Per alcuni giorni il rendimento dei BTP decennali scende sotto l’OAT francese, nella media mensile i due titoli viaggiano paralleli al 3,49%. Lo spread BTP-Bund tocca minimi dal 2009, attestandosi intorno ai 65-74 punti base. Investitori premiano la stabilità fiscale italiana rispetto alle turbolenze transalpine.

Il calo dei rendimenti BTP, da 3,52% di inizio anno a 3,44-3,49%, alleggerisce il costo del debito pubblico di miliardi. Mutui variabili beneficiano immediatamente, con rate medie ridotte di 50 euro mensili per famiglia. Milano attrae flussi esteri per 30 miliardi, FTSE MIB in rally.

Il costo del credito alle imprese resta elevato al 3,52%, 186 punti base sopra i livelli pre-stretta BCE. Manifatturiero e costruzioni pagano il prezzo più alto, con tassi medi al 4,64% a novembre. Commissioni bancarie in aumento compensano i tagli BCE, frenando investimenti PMI.

Confindustria nota prestiti in ripresa ma accessibilità limitata per microimprese. Artigianato veneto ed emiliano accusa cali del 5% nei finanziamenti. BCE eroga liquidità, ma spread retail penalizza competitività.

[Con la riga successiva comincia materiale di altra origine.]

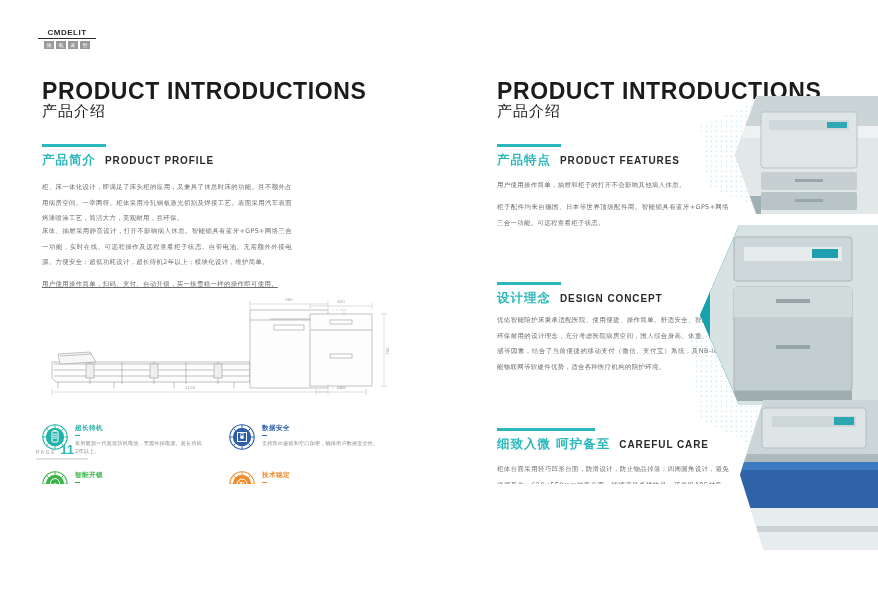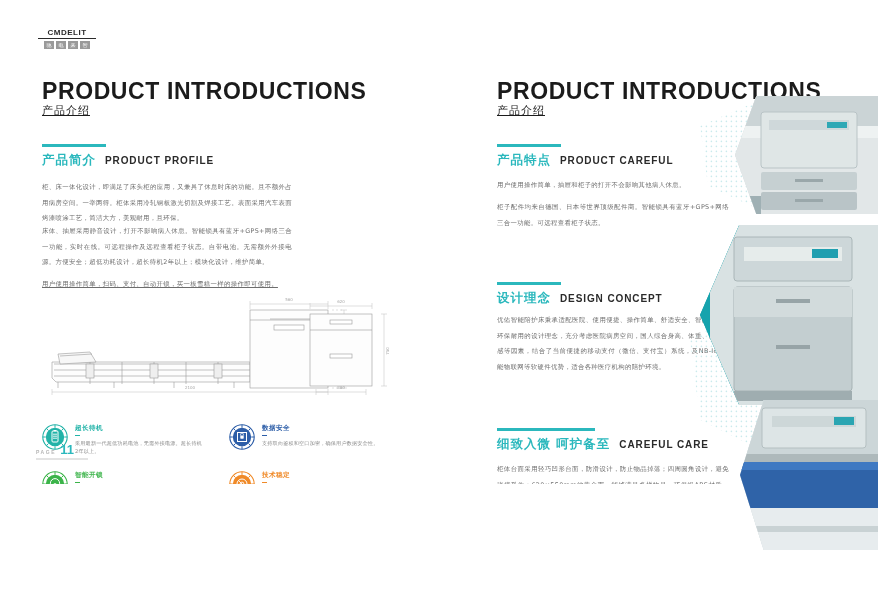"产品介绍" .big-sub { font-size: 11px -> 15px; text-decoration: underline -> none }
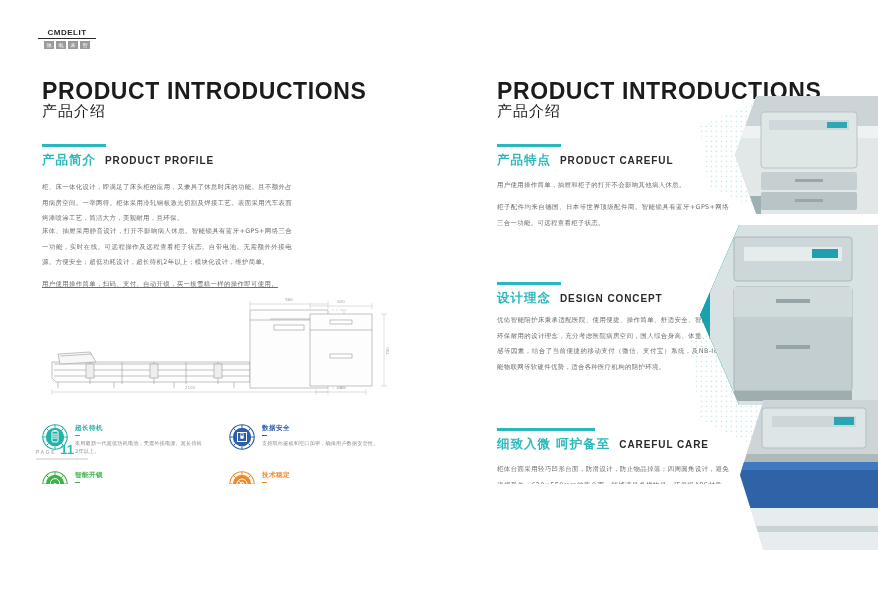"PRODUCT CAREFUL" span.en { text: CAREFUL -> FEATURES }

La parità Italia-Francia inverte gerarchie storici: BTP rende meno dell’OAT (3,48% francese vs 3,44% italiano). Mercati premiano riforme Meloni e PNRR, ignorando deficit francese. Germania resta benchmark con Bund al 2,72%.

Imprese captano green bond a tassi inferiori, emessi per 20 miliardi. Rinnovabili e industria 4.0 assorbono capitali a costi calanti. Tuttavia, costo credito al 3,52% limita reshoring e innovazione.

Famiglie italiane accumulano BTP Valore e Più, con cedole garantite al 2,8-3,6%. Emissioni 2025 raccolgono 11 miliardi da risparmiatori. Tassi stabili favoriscono piani pensionistici integrativi.

Governo beneficia di risparmi per 8 miliardi annui su interessi. Tesoro emette a medio termine, allungando curva scadenze al 2035. Rendimento netto BTP triennali al 3,01-3,45%.

Prospettive 2026 dipingono tassi BCE all’1,5%, spingendo BTP verso 3,3%. Francia rischia spread in risalita per instabilità politica. Italia consolida premium pricing tra sovereign UE.

PMI lombarde e toscane vincono gare estere grazie a finanziamenti agevolati. Credito d’imposta R&S al 50% integra tassi alti. Confindustria chiede flat tax 15% per autonomi.

Inflazione PPI all’1,2% erode margini, ma calo spread mitiga. Esportatori meccanici guadagnano competitività su Germania. Ciclo economico misto premia solidità italiana.

Analisti Morningstar notano volatilità treasury euro, con Italia outperform. Indice bond eurozona +0,88% annuo. Investitori ESG puntano su BTP green.

Il report Confindustria del 21 dicembre fotografa transizione virtuosa. Debolezza export contrasta fiducia mercati. Imprese resistono con fondamentali solidi.

In conclusione, BTP allineati alla Francia segnano svolta storica. Tassi al 3,49% sostengono crescita, nonostante credito caro. L’Italia finanziaria avanza con ottimismo cauto.